Web interface edit records
==================================================
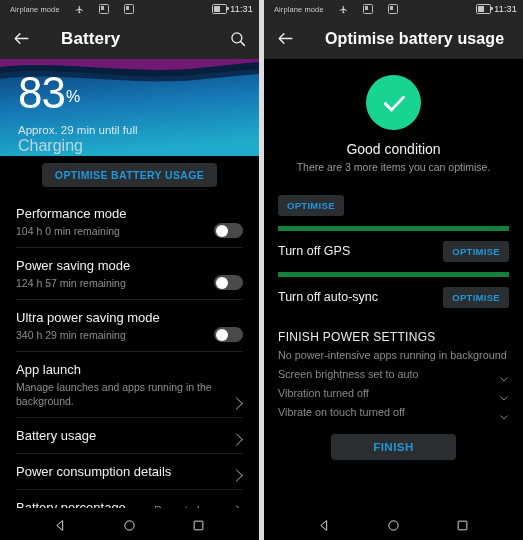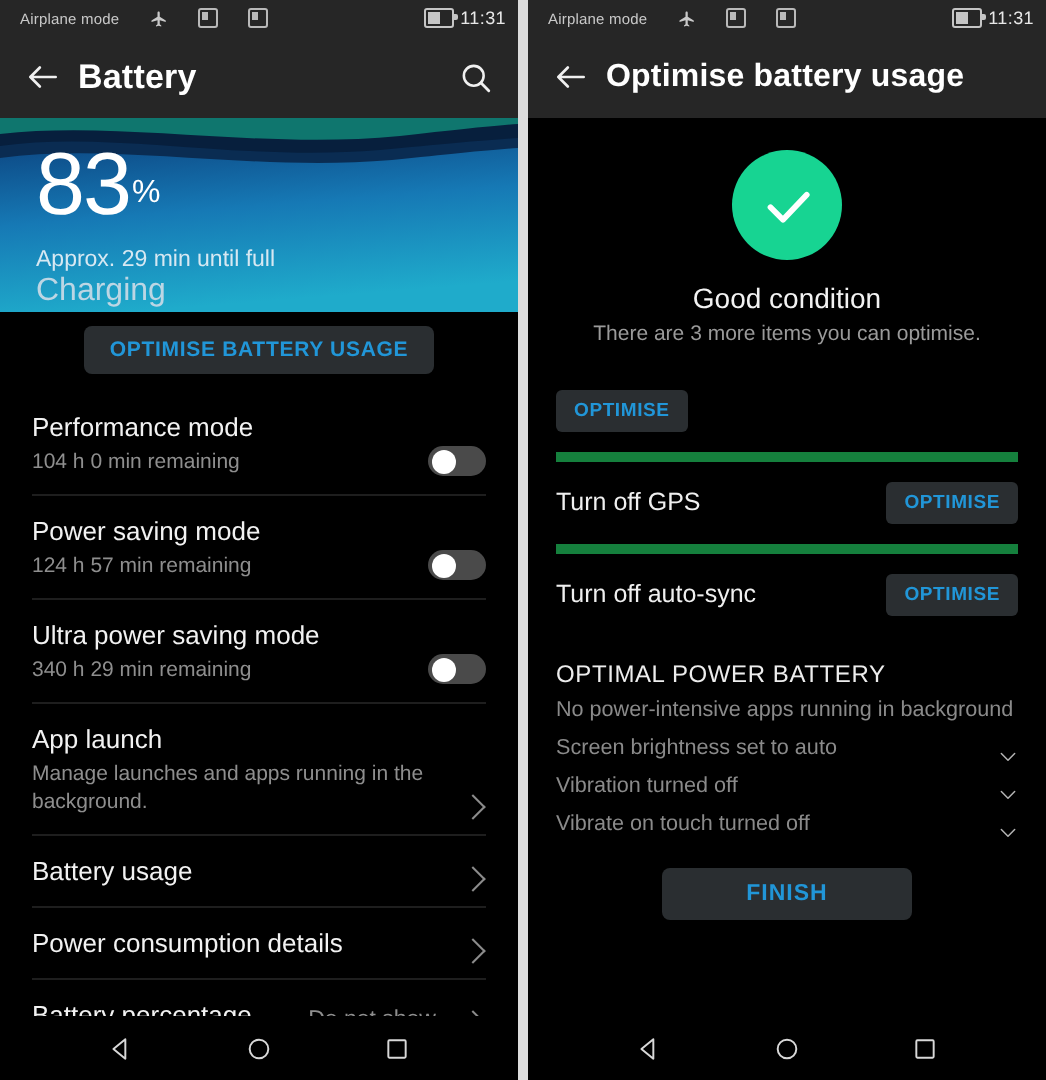--- a/index.html
+++ b/index.html
@@ -33,7 +33,7 @@
   
   .appbar{
     height:41px;background:#262626;display:flex;align-items:center;
-    padding:0 12px;gap:8px;
+    padding:0 12px;gap:30px;
   }
   .appbar .title{color:#fff;font-size:17px;font-weight:600;letter-spacing:.1px;flex:1;}
   .appbar.right-bar .title{font-size:16px;}

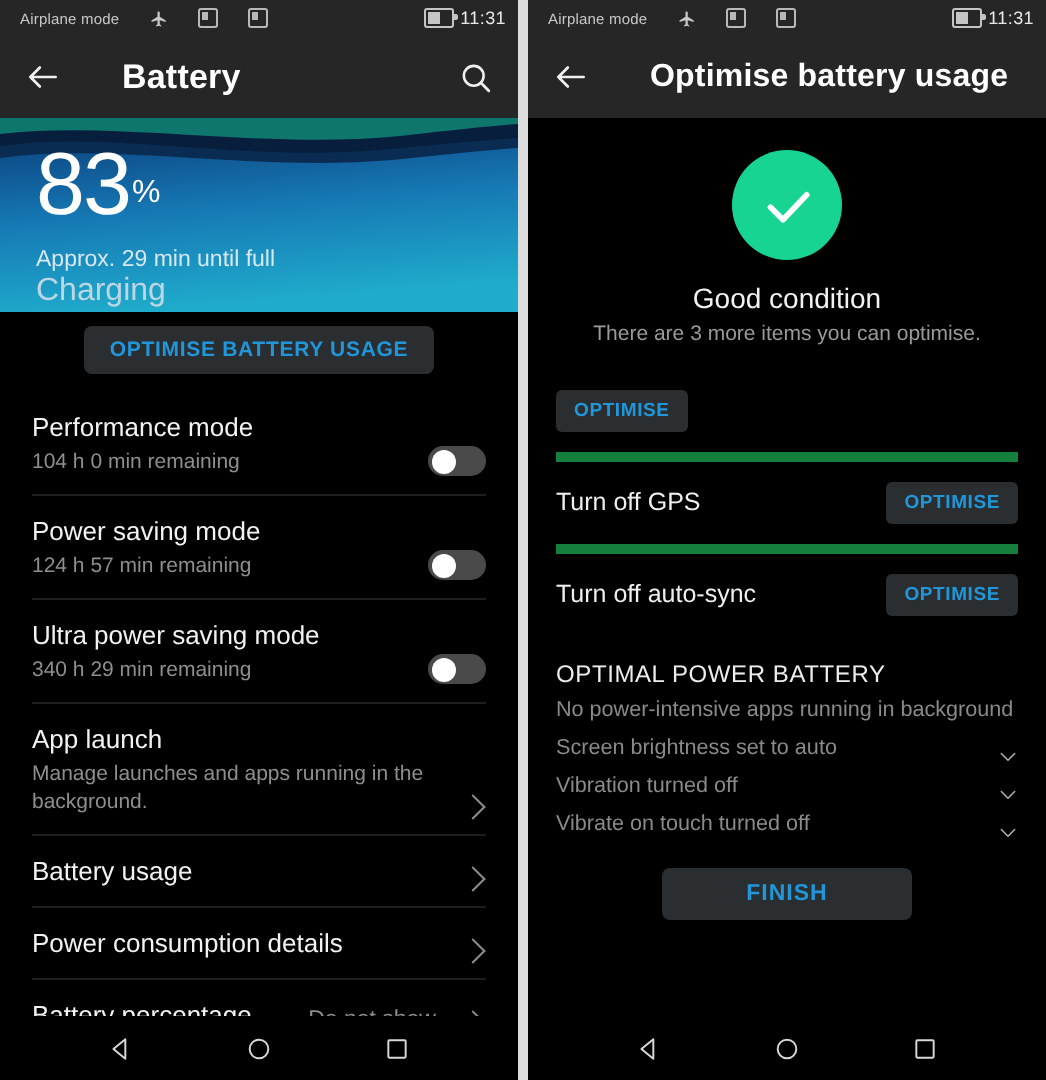--- a/index.html
+++ b/index.html
@@ -41,7 +41,7 @@
   .search-ic{width:18px;height:18px;flex:none;}
 
   
-  .hero{position:relative;height:97px;background:#0f766e;overflow:hidden;}
+  .hero{position:relative;height:97px;background:#701a75;overflow:hidden;}
   .hero svg{position:absolute;inset:0;width:100%;height:100%;display:block;}
   .hero-txt{position:absolute;left:18px;top:10px;z-index:3;}
   .pct{color:#fff;font-size:44px;font-weight:300;line-height:48px;letter-spacing:-1px;}

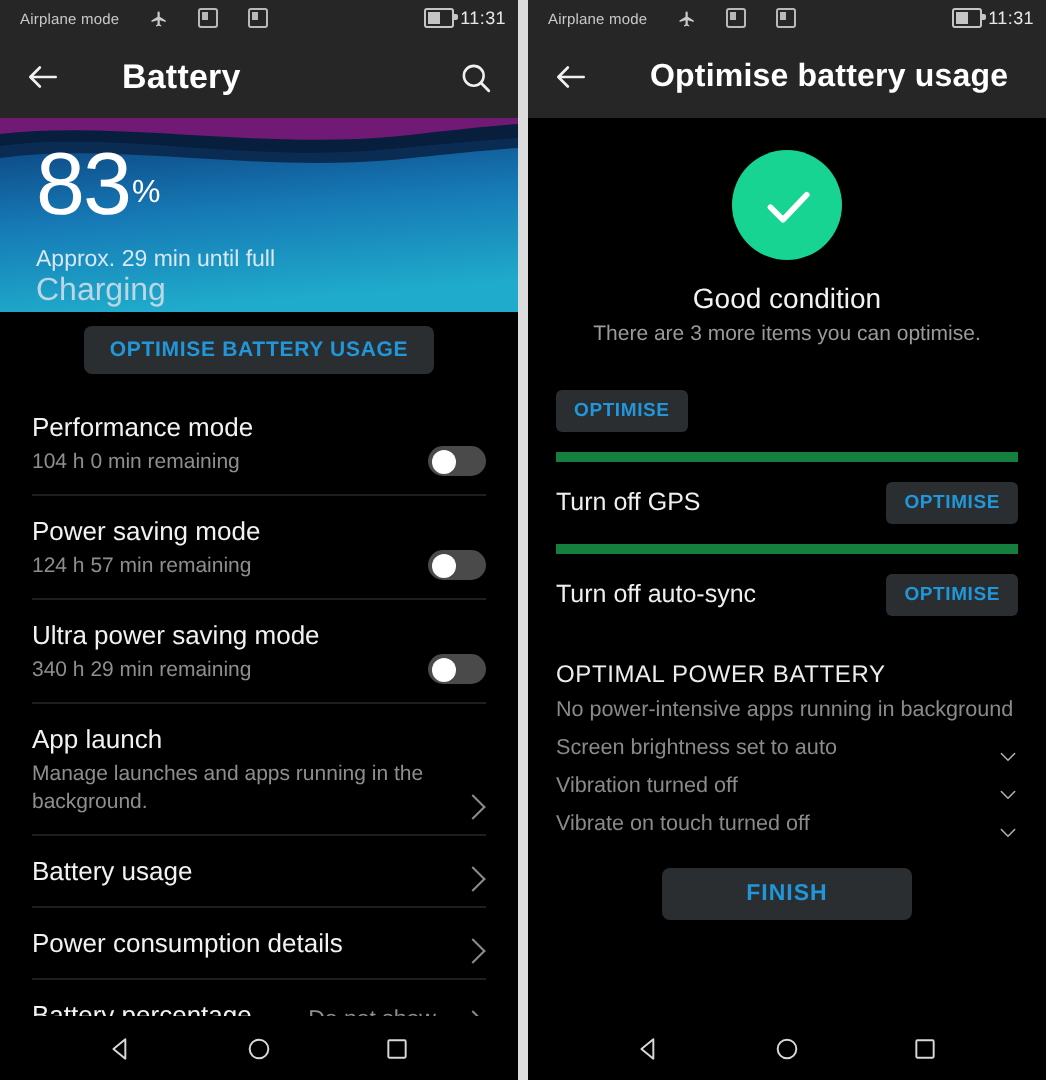--- a/index.html
+++ b/index.html
@@ -317,7 +317,7 @@
     </div>
 
     <div class="ops">
-      <div class="ops-head">OPTIMAL POWER BATTERY</div>
+      <div class="ops-head">FINISH POWER SETTINGS</div>
 
       <div class="ops-row">
         <span class="ops-txt">No power-intensive apps running in background</span>

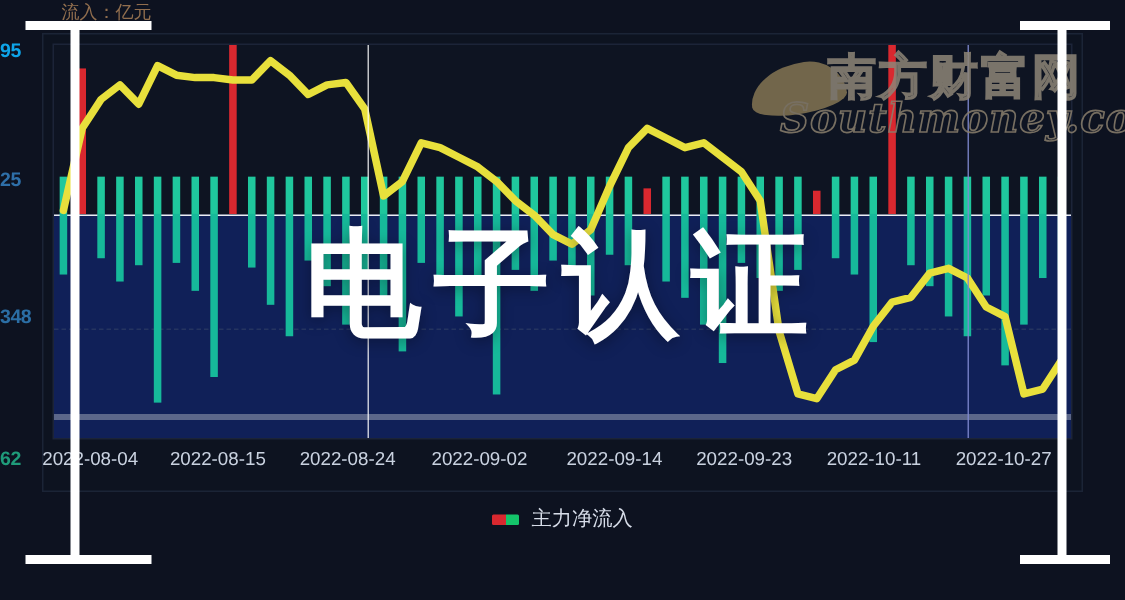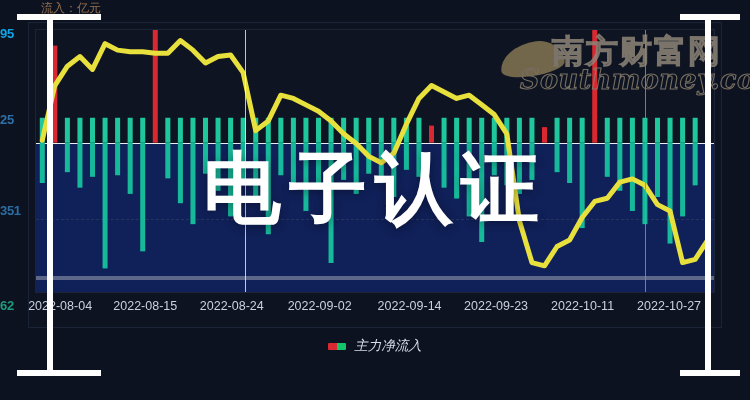--- a/index.html
+++ b/index.html
@@ -120,7 +120,7 @@
 
   <div class="ylabel" style="top:26px;color:#0ea5e9;">95</div>
   <div class="ylabel" style="top:112px;color:#2e6fa8;">25</div>
-  <div class="ylabel" style="top:203px;color:#2b6ea5;">351</div>
+  <div class="ylabel" style="top:203px;color:#2b6ea5;">348</div>
   <div class="ylabel" style="top:298px;color:#1f9b7a;">62</div>
 
   <div class="chart-outer">

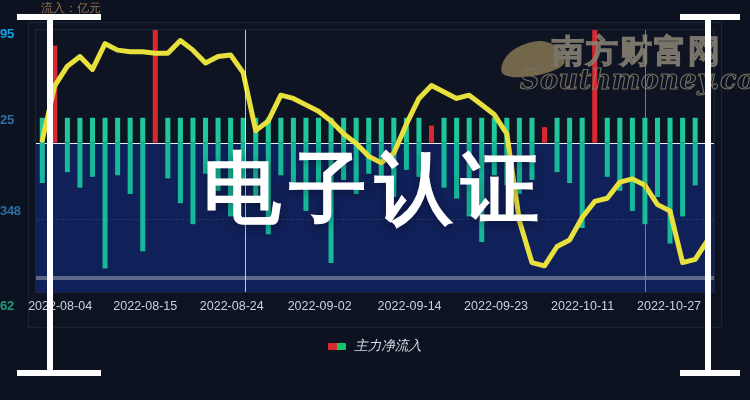--- a/index.html
+++ b/index.html
@@ -78,7 +78,7 @@
   .center-title{
     position:absolute;left:0;right:0;top:150px;
     text-align:center;
-    font-family:Liberation Serif, serif;
+    font-family:Liberation Sans, sans-serif;
     font-size:78px;font-weight:bold;color:#ffffff;
     letter-spacing:8px;line-height:1;
     text-shadow:0 2px 10px rgba(0,0,0,.35);

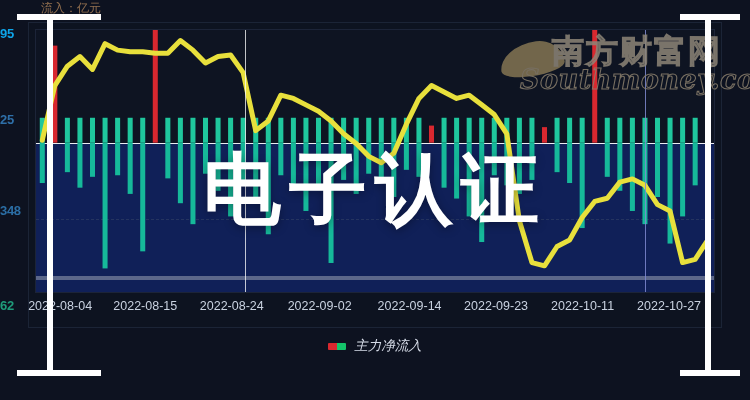--- a/index.html
+++ b/index.html
@@ -66,7 +66,7 @@
   
   .legend{
     position:absolute;left:0;right:0;top:332px;height:28px;
-    display:flex;align-items:center;justify-content:center;gap:120px;font-style:italic;
+    display:flex;align-items:center;justify-content:center;gap:120px;
   }
   .legend-item{display:flex;align-items:center;gap:8px;}
   .sw{width:18px;height:7px;border-radius:1px;}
==================================================
- _What the task requires_
Please repeat each record above precisely, with the pictures left out.

- _Task response_
--- a/index.html
+++ b/index.html
@@ -33,7 +33,7 @@
   
   .appbar{
     height:41px;background:#262626;display:flex;align-items:center;
-    padding:0 12px;gap:8px;
+    padding:0 12px;gap:30px;
   }
   .appbar .title{color:#fff;font-size:17px;font-weight:600;letter-spacing:.1px;flex:1;}
   .appbar.right-bar .title{font-size:16px;}

--- a/index.html
+++ b/index.html
@@ -41,7 +41,7 @@
   .search-ic{width:18px;height:18px;flex:none;}
 
   
-  .hero{position:relative;height:97px;background:#0f766e;overflow:hidden;}
+  .hero{position:relative;height:97px;background:#701a75;overflow:hidden;}
   .hero svg{position:absolute;inset:0;width:100%;height:100%;display:block;}
   .hero-txt{position:absolute;left:18px;top:10px;z-index:3;}
   .pct{color:#fff;font-size:44px;font-weight:300;line-height:48px;letter-spacing:-1px;}

--- a/index.html
+++ b/index.html
@@ -317,7 +317,7 @@
     </div>
 
     <div class="ops">
-      <div class="ops-head">OPTIMAL POWER BATTERY</div>
+      <div class="ops-head">FINISH POWER SETTINGS</div>
 
       <div class="ops-row">
         <span class="ops-txt">No power-intensive apps running in background</span>

--- a/index.html
+++ b/index.html
@@ -120,7 +120,7 @@
 
   <div class="ylabel" style="top:26px;color:#0ea5e9;">95</div>
   <div class="ylabel" style="top:112px;color:#2e6fa8;">25</div>
-  <div class="ylabel" style="top:203px;color:#2b6ea5;">351</div>
+  <div class="ylabel" style="top:203px;color:#2b6ea5;">348</div>
   <div class="ylabel" style="top:298px;color:#1f9b7a;">62</div>
 
   <div class="chart-outer">

--- a/index.html
+++ b/index.html
@@ -78,7 +78,7 @@
   .center-title{
     position:absolute;left:0;right:0;top:150px;
     text-align:center;
-    font-family:Liberation Serif, serif;
+    font-family:Liberation Sans, sans-serif;
     font-size:78px;font-weight:bold;color:#ffffff;
     letter-spacing:8px;line-height:1;
     text-shadow:0 2px 10px rgba(0,0,0,.35);

--- a/index.html
+++ b/index.html
@@ -66,7 +66,7 @@
   
   .legend{
     position:absolute;left:0;right:0;top:332px;height:28px;
-    display:flex;align-items:center;justify-content:center;gap:120px;font-style:italic;
+    display:flex;align-items:center;justify-content:center;gap:120px;
   }
   .legend-item{display:flex;align-items:center;gap:8px;}
   .sw{width:18px;height:7px;border-radius:1px;}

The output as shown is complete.